Work to be completed –
From the line that contains "border-radius:6px; box-shadow:0 1px" through the line that contains "position:absolute; left:24px; top:14px;", output every line of the listing below exactly and leave out all the rest.

Supplied data –
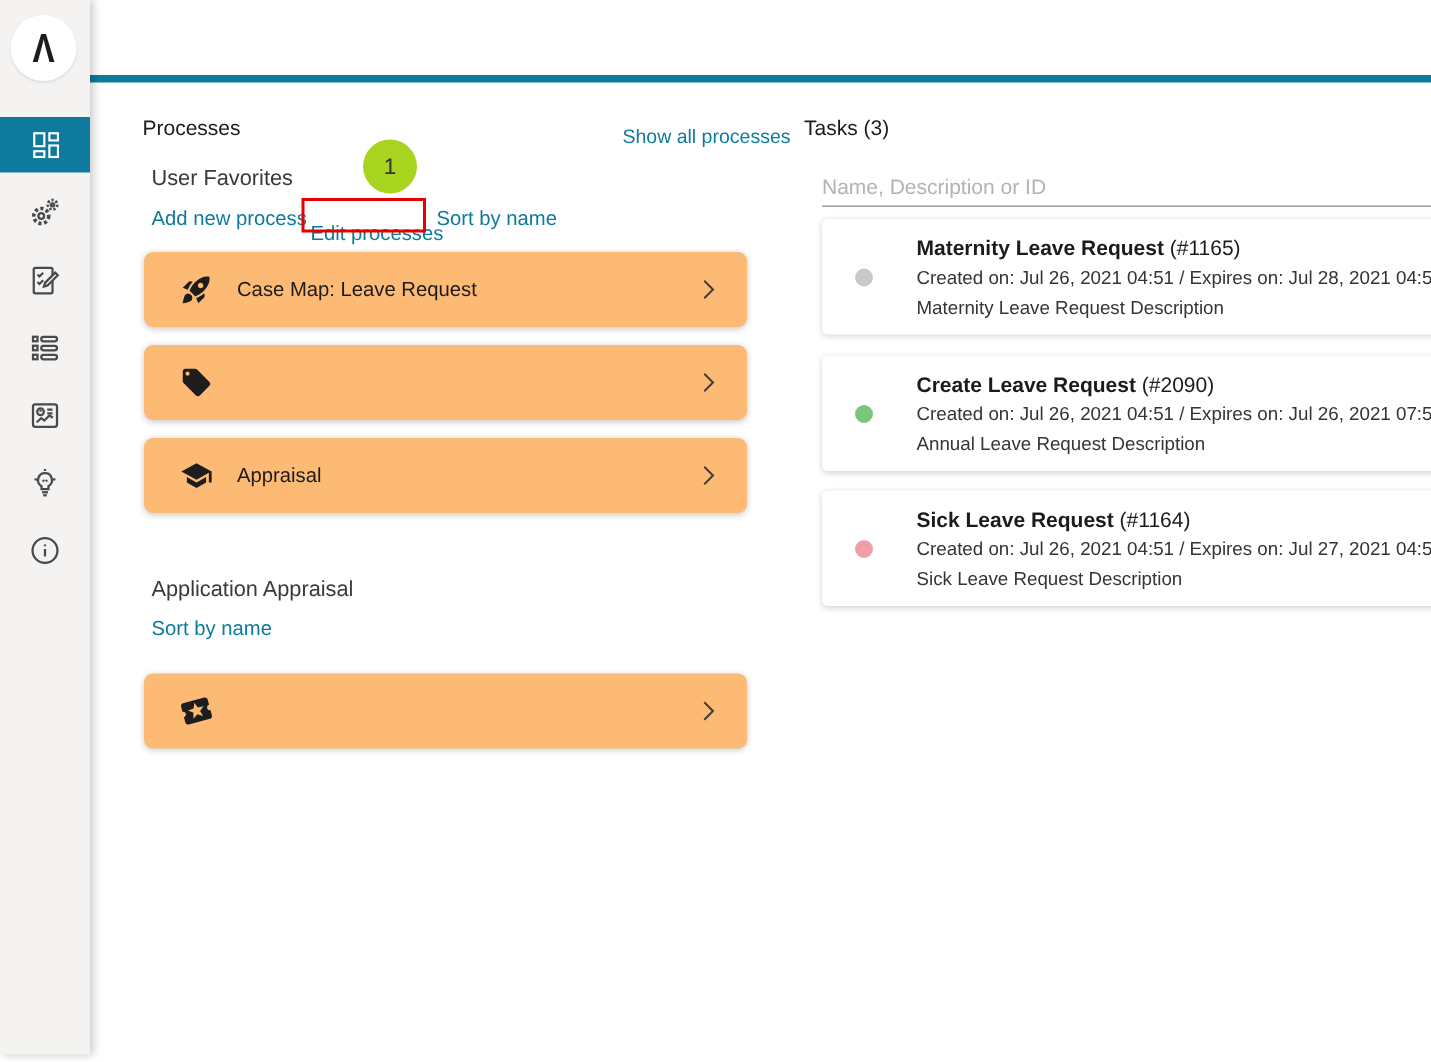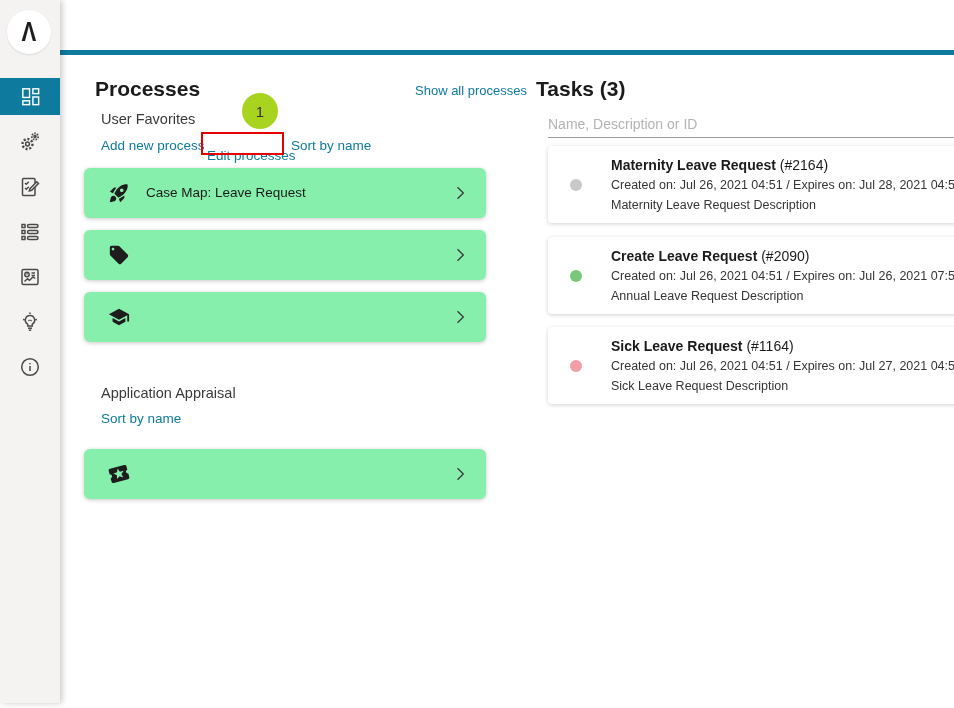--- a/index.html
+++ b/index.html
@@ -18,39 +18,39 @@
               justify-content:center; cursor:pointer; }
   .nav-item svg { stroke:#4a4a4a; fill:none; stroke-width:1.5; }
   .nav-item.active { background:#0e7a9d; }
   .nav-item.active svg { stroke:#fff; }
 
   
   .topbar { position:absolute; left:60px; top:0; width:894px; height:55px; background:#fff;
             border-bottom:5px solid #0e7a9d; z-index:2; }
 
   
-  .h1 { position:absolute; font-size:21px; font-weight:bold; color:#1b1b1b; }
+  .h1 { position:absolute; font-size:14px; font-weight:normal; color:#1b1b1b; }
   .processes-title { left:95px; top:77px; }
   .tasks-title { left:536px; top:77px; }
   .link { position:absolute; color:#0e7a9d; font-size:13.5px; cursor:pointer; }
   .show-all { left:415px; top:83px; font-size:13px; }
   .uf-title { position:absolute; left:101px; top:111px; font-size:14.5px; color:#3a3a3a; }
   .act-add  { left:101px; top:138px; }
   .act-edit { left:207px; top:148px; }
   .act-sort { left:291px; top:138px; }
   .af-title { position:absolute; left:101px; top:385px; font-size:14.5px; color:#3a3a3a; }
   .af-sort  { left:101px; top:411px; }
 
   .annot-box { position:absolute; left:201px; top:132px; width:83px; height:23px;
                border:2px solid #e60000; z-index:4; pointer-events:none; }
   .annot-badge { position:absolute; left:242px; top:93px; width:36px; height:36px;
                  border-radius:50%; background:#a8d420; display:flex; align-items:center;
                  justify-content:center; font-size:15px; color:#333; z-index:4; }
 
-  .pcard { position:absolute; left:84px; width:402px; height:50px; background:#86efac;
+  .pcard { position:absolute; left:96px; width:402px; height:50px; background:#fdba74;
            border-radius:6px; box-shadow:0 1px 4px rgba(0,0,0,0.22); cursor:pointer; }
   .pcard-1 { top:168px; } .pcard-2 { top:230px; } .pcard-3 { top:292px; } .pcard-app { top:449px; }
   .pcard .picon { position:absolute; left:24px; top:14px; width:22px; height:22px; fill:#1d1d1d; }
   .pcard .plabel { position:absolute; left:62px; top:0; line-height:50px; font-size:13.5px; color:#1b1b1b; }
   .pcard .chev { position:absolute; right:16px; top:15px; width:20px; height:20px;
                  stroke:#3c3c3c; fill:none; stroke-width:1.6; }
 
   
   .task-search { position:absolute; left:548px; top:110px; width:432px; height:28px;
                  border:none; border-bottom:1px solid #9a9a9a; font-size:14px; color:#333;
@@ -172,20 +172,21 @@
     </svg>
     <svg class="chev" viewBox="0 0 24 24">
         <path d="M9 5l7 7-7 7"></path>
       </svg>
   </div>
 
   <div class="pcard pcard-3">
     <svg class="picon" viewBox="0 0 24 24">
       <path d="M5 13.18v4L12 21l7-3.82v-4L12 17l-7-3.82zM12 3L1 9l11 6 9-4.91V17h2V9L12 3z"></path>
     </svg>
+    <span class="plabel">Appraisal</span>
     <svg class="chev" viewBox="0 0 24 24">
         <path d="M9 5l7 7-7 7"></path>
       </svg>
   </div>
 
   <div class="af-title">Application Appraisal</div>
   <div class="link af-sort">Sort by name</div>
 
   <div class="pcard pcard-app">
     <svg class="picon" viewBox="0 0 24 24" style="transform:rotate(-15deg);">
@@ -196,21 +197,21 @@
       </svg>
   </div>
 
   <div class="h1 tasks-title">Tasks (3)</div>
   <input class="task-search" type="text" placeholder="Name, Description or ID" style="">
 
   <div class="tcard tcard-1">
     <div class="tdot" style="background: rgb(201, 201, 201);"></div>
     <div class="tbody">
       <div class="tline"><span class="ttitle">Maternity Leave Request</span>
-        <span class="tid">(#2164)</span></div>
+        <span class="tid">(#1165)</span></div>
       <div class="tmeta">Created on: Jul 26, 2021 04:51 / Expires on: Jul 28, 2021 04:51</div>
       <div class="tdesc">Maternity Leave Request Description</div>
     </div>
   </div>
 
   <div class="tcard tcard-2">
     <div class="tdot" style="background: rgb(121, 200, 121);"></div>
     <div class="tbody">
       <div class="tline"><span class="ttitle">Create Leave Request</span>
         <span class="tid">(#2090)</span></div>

Solution to this problem –
            border-radius:6px; box-shadow:0 1px 4px rgba(0,0,0,0.22); cursor:pointer; }
   .pcard-1 { top:168px; } .pcard-2 { top:230px; } .pcard-3 { top:292px; } .pcard-app { top:449px; }
   .pcard .picon { position:absolute; left:24px; top:14px; width:22px; height:22px; fill:#1d1d1d; }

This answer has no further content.